Only the lines from the one with "Open the WSL" to the end of the data below should be given again, exactly as written.

(GIVEN DATA Opens)

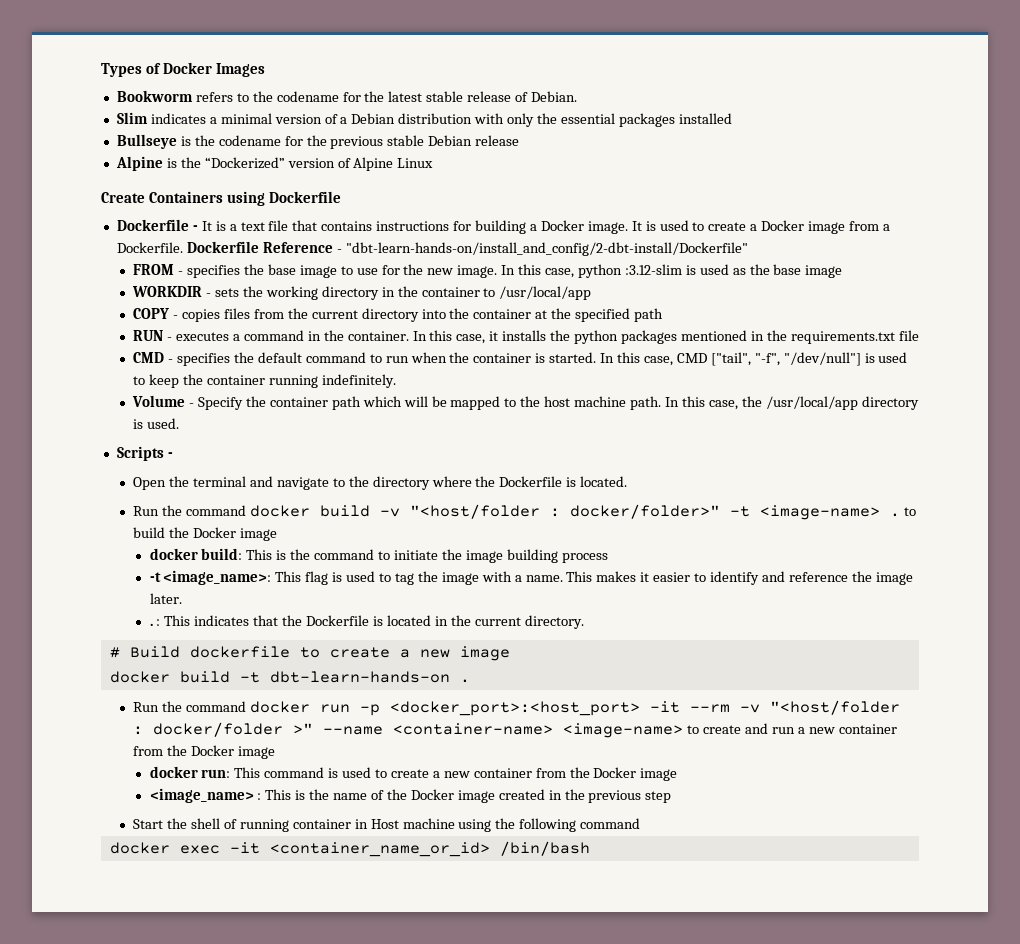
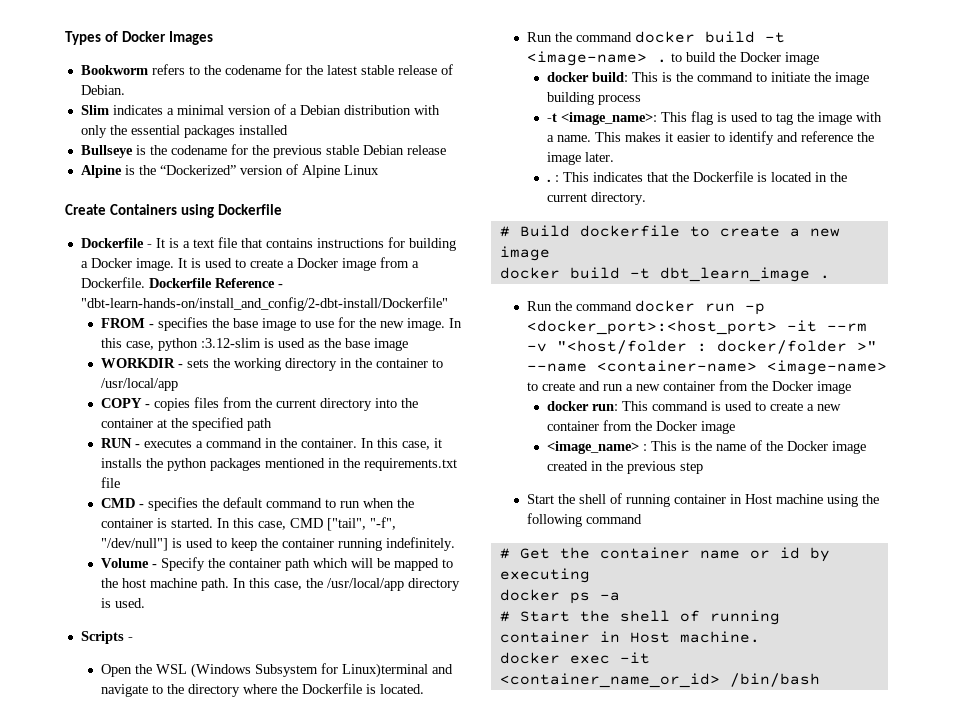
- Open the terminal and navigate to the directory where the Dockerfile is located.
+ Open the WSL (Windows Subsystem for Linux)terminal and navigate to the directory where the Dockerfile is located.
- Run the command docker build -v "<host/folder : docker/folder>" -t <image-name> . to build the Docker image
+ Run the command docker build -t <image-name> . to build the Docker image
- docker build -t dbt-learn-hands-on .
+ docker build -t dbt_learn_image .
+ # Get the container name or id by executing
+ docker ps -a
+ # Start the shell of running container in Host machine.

(GIVEN DATA Closes)

▸ ANSWER SPACE:
+ Open the WSL (Windows Subsystem for Linux)terminal and navigate to the directory where the Dockerfile is located.
- Run the command docker build -v "<host/folder : docker/folder>" -t <image-name> . to build the Docker image
+ Run the command docker build -t <image-name> . to build the Docker image
- docker build -t dbt-learn-hands-on .
+ docker build -t dbt_learn_image .
+ # Get the container name or id by executing
+ docker ps -a
+ # Start the shell of running container in Host machine.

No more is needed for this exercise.